History is more than a matter of cataloging and preserving laboratory notes, specimens, equipment, drawings and photographs. This material needs to be incorporated into the teaching and practice of neuroscience research. To make history relevant to students of neuroscience, faculty could integrate historical topics into their neuroscience teaching and research using websites, artifacts and historical publications. Through the study of history, students can be introduced to the historical context of their research and learn how it is integrated with other disciplines and society in general. The history of neuroscience can be approached through textbooks (Finger, 1994, 2000; Glickstein, 2014), or books on special topics (Shepherd, 1991/2015). There are biographies of many neuroscienctists, including Galen (Mattern, 2013), Helmholtz (Meulders, 2010), Golgi (Mazzarello, 2010), and Pavlov (Todes, 2014). Neurobiographies (Söderqvist, 2002, 2007) and autobiographies (Squire, 1996–2018) provide personal histories, describing how individual neuroscientists did their research, and bridging the gap between neuroscience and the humanities.

The most common way that neuroscientists do historical research is to identify past studies on the topic of interest using reference citations, PUBMED, Web of Science or Google Scholar as a guide. However, this often does not encompass the many texts located on library shelves or in library special collections of rare books that must be accessed separately from the main library catalog. Archives keep letters, diaries, photographs, memos and other documents donated by scientists or their families. They may include drafts of articles, unpublished manuscripts, lab data books, and other valuable information. Newspaper clippings, awards, medals, and honorary degrees also find their way into archives. For example, the McGill University archives have many boxes of articles of Donald O. Hebb (Brown and Milner, 2003) and the Oxford University archives have the articles of Sir Charles Sherrington, but so do the archives at the University of Liverpool, the University of British Columbia and the Royal Society of London (Molnár and Brown, 2010). The National Archives of each country also contain materials on the history of individual neuroscientists.

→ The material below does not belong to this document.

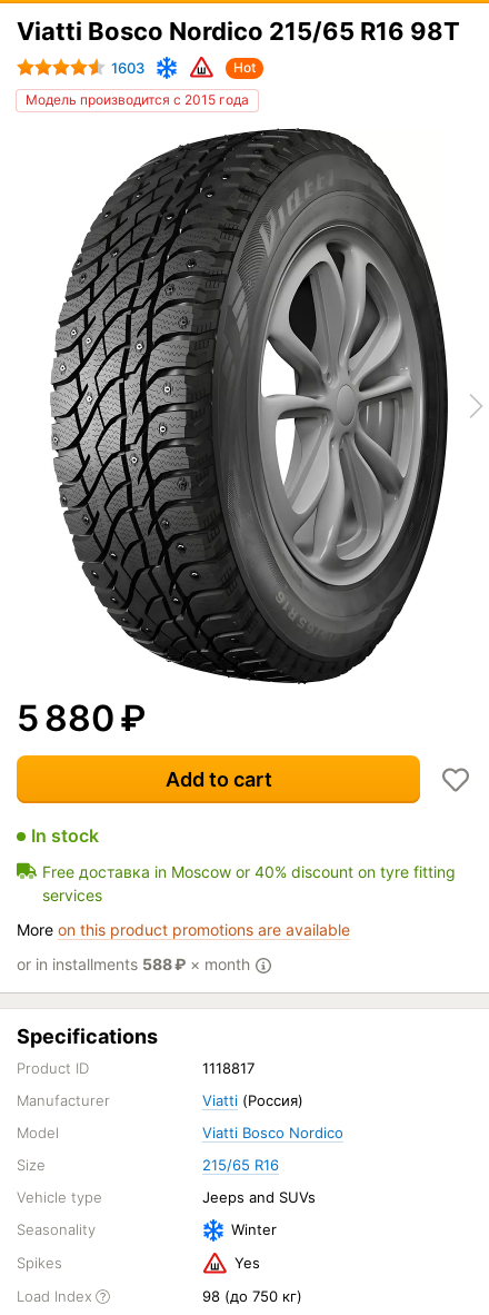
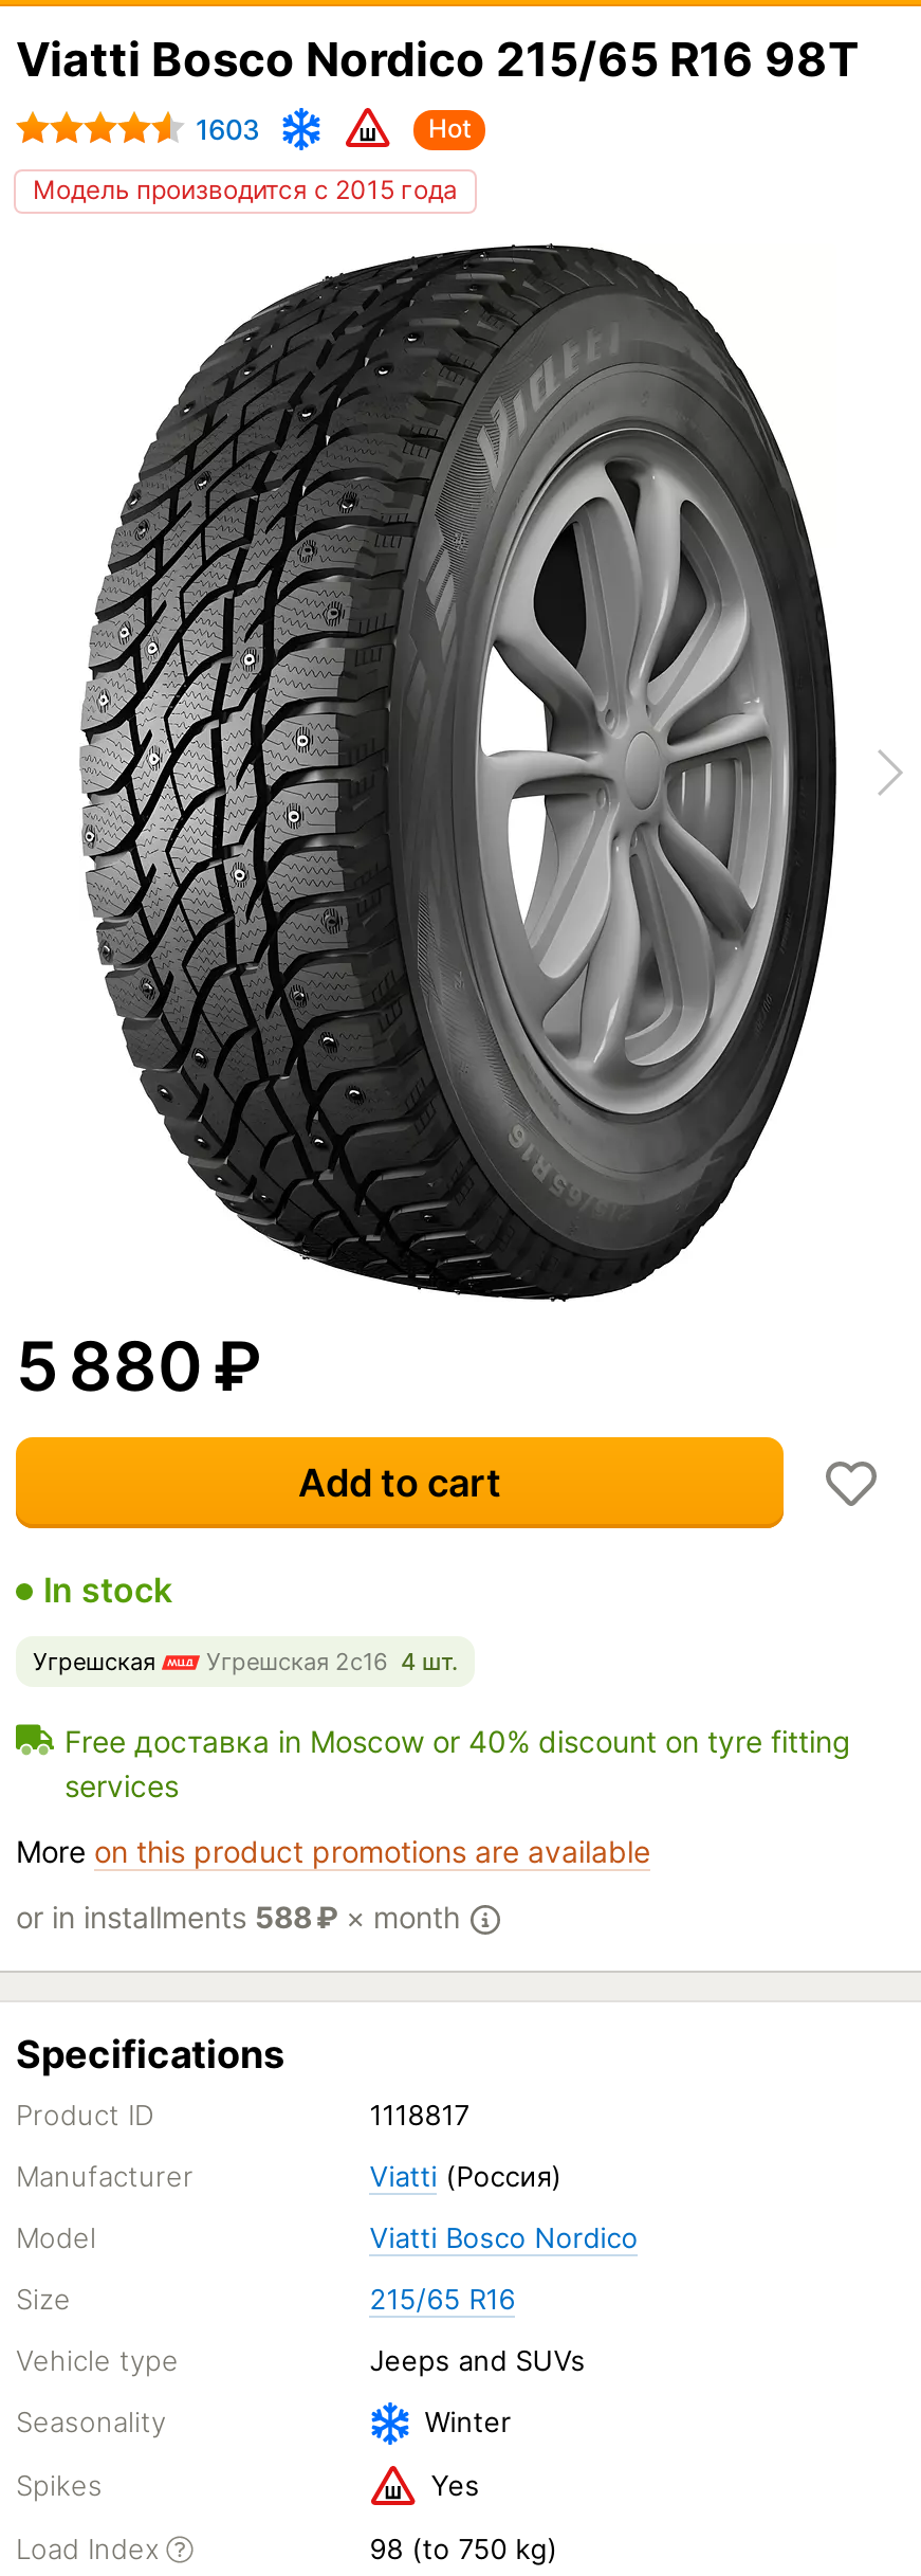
none -> [33,1647,458,1676] Угрешская | Угрешская 2с16 4 шт.
[202,1287,303,1305] 98 (до 750 кг) -> [369,2532,558,2565] 98 (to 750 kg)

Historical objects may be kept in museums, and there are many museums with brain collections that provide essential resources for studying comparative neurobiology and the history of neuroscience (Iwaniuk, 2010, 2011; Fobbs and Johnson, 2011; Manger, 2011 and other articles in this volume). The importance of saving anatomical specimens in museum collections is that they can be re-analyzed using modern methods to gain new insights into neural disorders. Such is the case of the brains of Broca’s famous patients, Leborgne and Lelong, held in the Museum Dupytren in Paris, which have been reanalyzed by modern researchers using PET and fMRI scans to reveal the damage that was unseen by Broca (Dronkers et al., 2007). In addition, the old equipment used in scientific laboratories, including machinery and lab notes, become critical historical objects (Ceccarelli, 2002; Arnold and Söderqvist, 2011) and it is important to preserve these in museum collections (Lorusso et al., 2018).

Beyond these physical locations, information on the history of the neurosciences is readily accessible through the internet. The internet is an incredibly powerful tool for the study of the history of neuroscience and for engaging students in historical research. Even the most ancient texts can be accessed online. There are also virtual archives and virtual museums. The European Brain Museum Tour website allows anyone to locate museums with brain collections at the click of a button. Developing a virtual museum of neuroscience was the reasoning behind the creation of the Oxford History of Medical Sciences Project where students and researchers can access slides, objects, art, stories, case histories and seminars that are relevant to conducting historical research. There is also the ability to analyze historical equipment using this website.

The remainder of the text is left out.